When I am weak, Jesus tells me, ‘My grace is sufficient for you, for my power is made perfect in weakness.’ (2 Corinthians 12:9)
When I am afraid, Jesus says, ‘Don’t be afraid; just believe.’ (Mark 5:36)
When I am weary, Jesus gives me strength. (Isaiah 40:29)
When my child’s screams are too loud and I want to give into my anger, He Himself is my peace. (Ephesians 2:14)
When I want to give in to my worry and my fears about the future, I hear Him remind me, ‘don’t worry about tomorrow, for tomorrow will bring its own worries. Today’s trouble is enough for today.’ (Matthew 6:34)

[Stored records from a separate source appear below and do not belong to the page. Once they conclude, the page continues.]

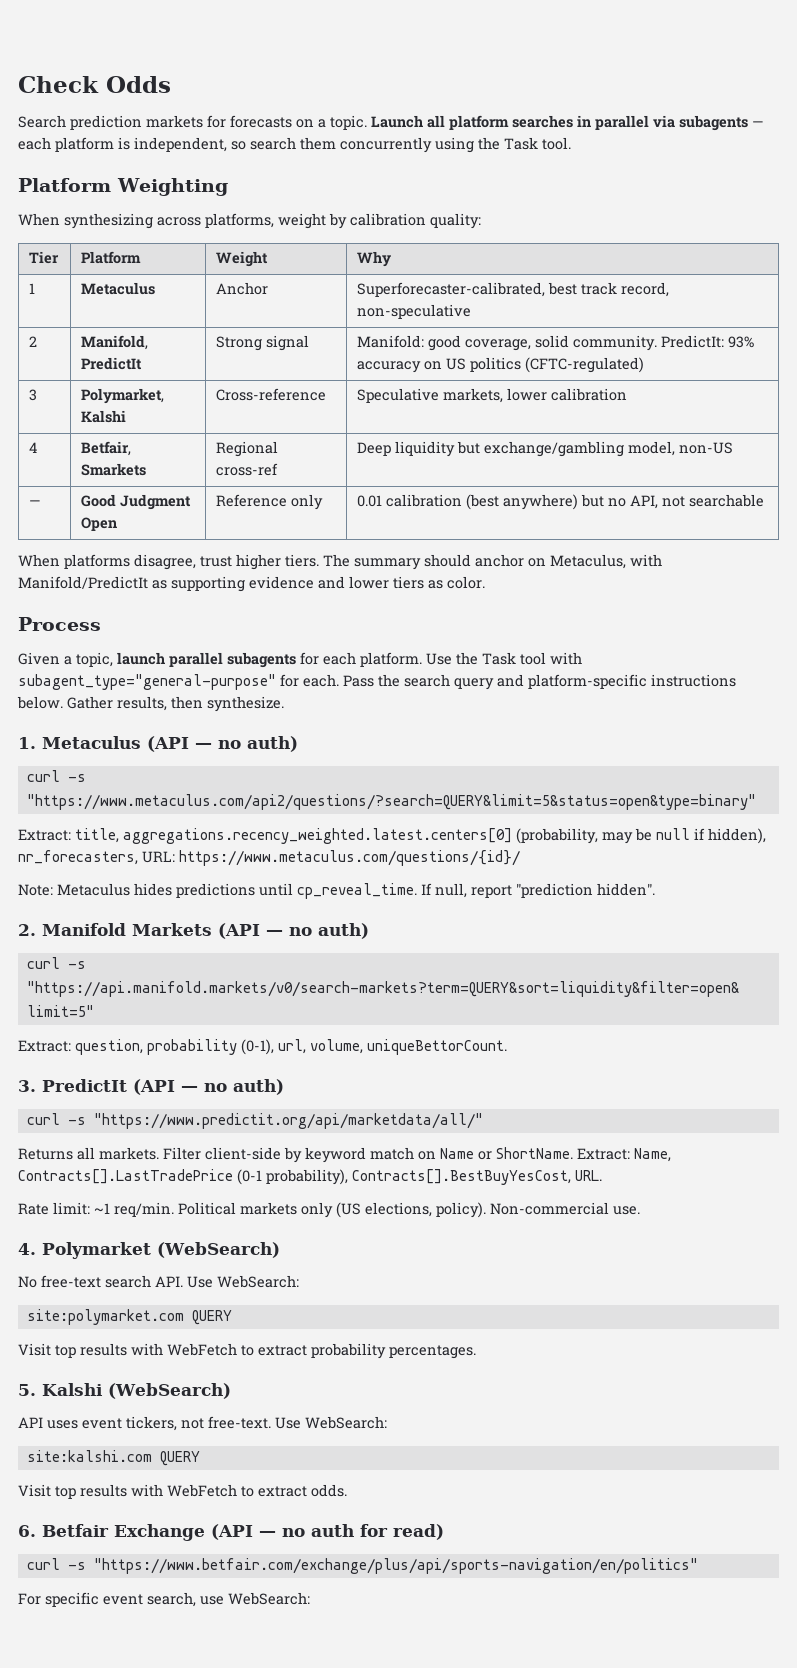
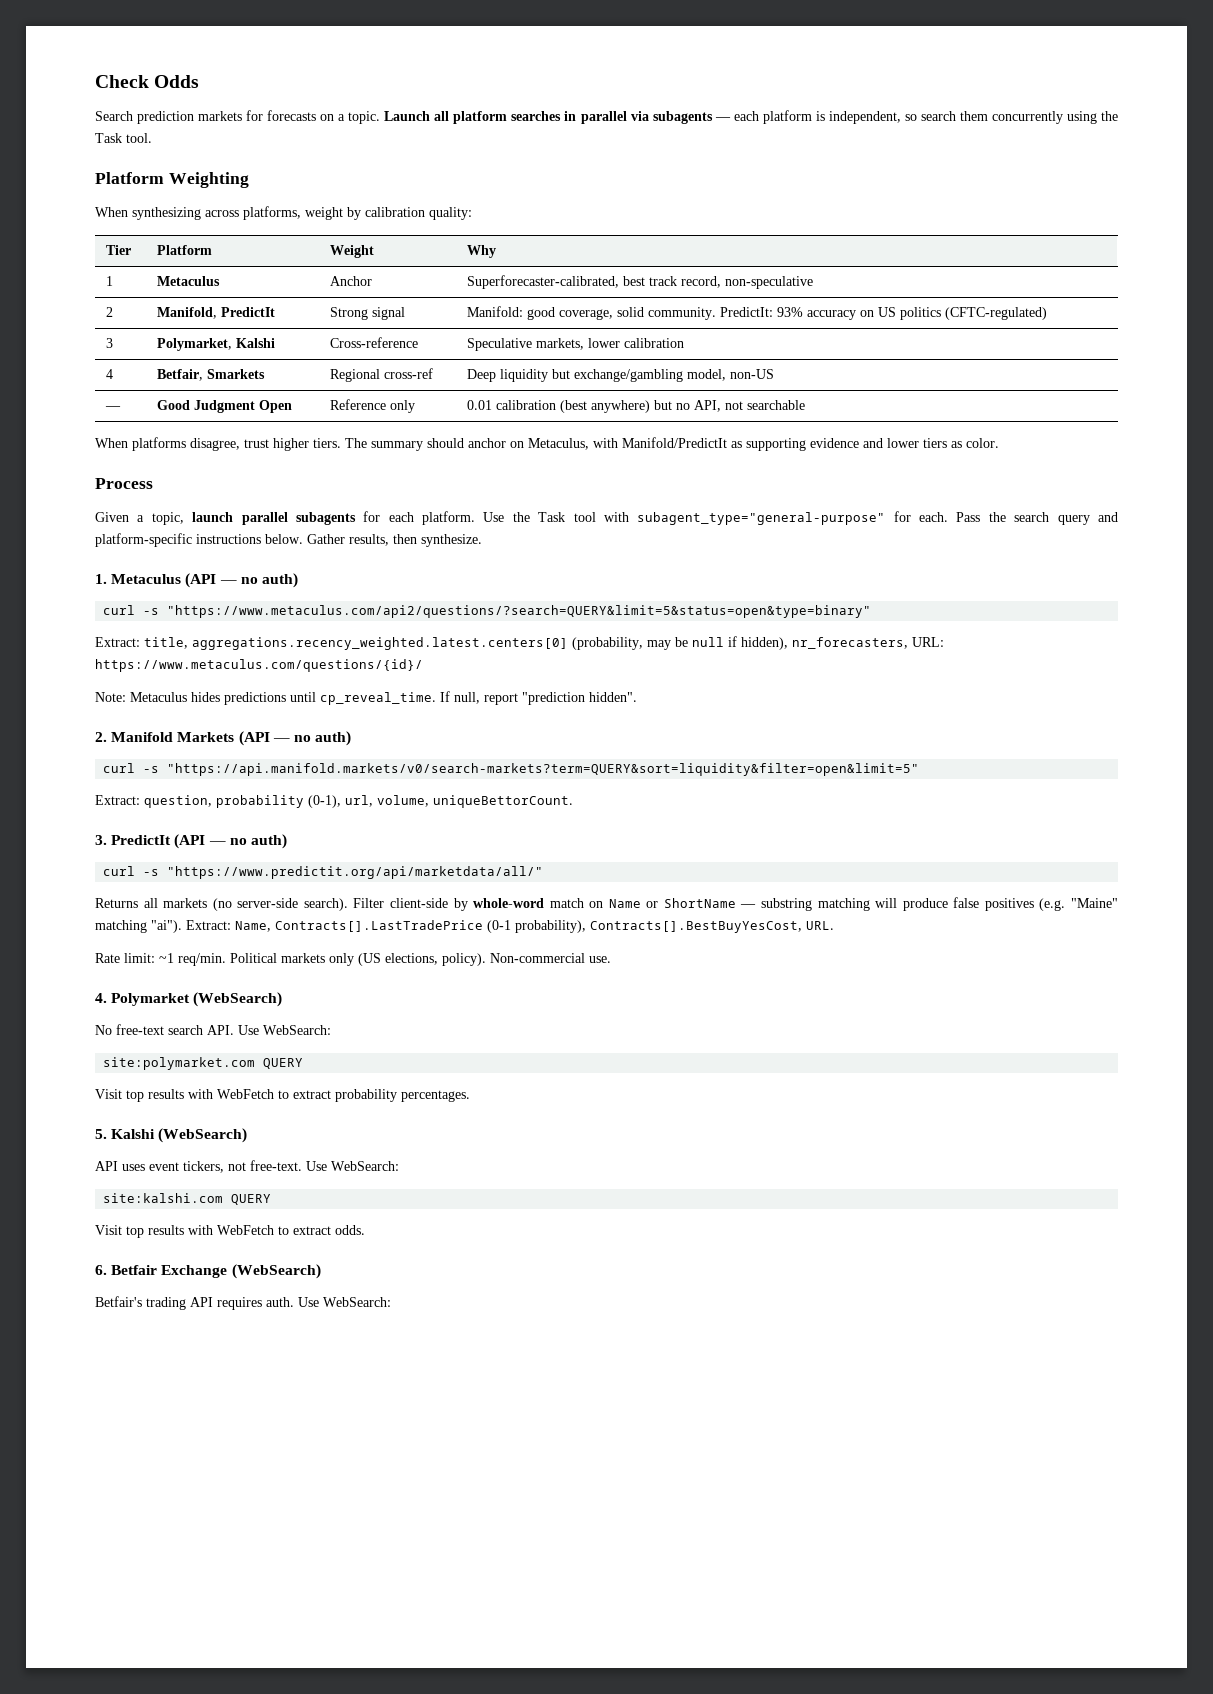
- Returns all markets.
+ Returns all markets (no server-side search).
- Filter client-side by keyword match on Name or ShortName.
+ Filter client-side by whole-word match on Name or ShortName — substring matching will produce false positives (e.g. "Maine" matching "ai").
- 6. Betfair Exchange (API — no auth for read)
- curl -s "https://www.betfair.com/exchange/plus/api/sports-navigation/en/politics"
- For specific event search, use WebSearch:
+ 6. Betfair Exchange (WebSearch)
+ Betfair's trading API requires auth. Use WebSearch:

So I pray that Jesus will fill my holes. That the rests in between the notes of the song my son and I are writing will be heavy with the presence of Jesus. That He will be what I cannot. That the God who created every piece of his body and brain, who knit him together so perfectly in the mystery and dark quiet of my womb, that He will give me wisdom beyond human comprehension to know how to help my son. That when I am too tired and too numb and too confused to know what to pray, that the Spirit would pray for me in my tears and groans. That as I surrender control to God, He will be the fortress I can run into when I’m not enough – so the holes in my roof and walls will be covered by the rock that is higher than I. That the wind and rain will never reach my child because his mama hides in Jesus.”
Noah bear, I pray when you are older that you will hear Jesus in this achingly beautiful song we are writing together.
You are the one who made me a mommy. Neither of us had any idea what we were getting into with each other.
But I would not trade one note of the song that is you.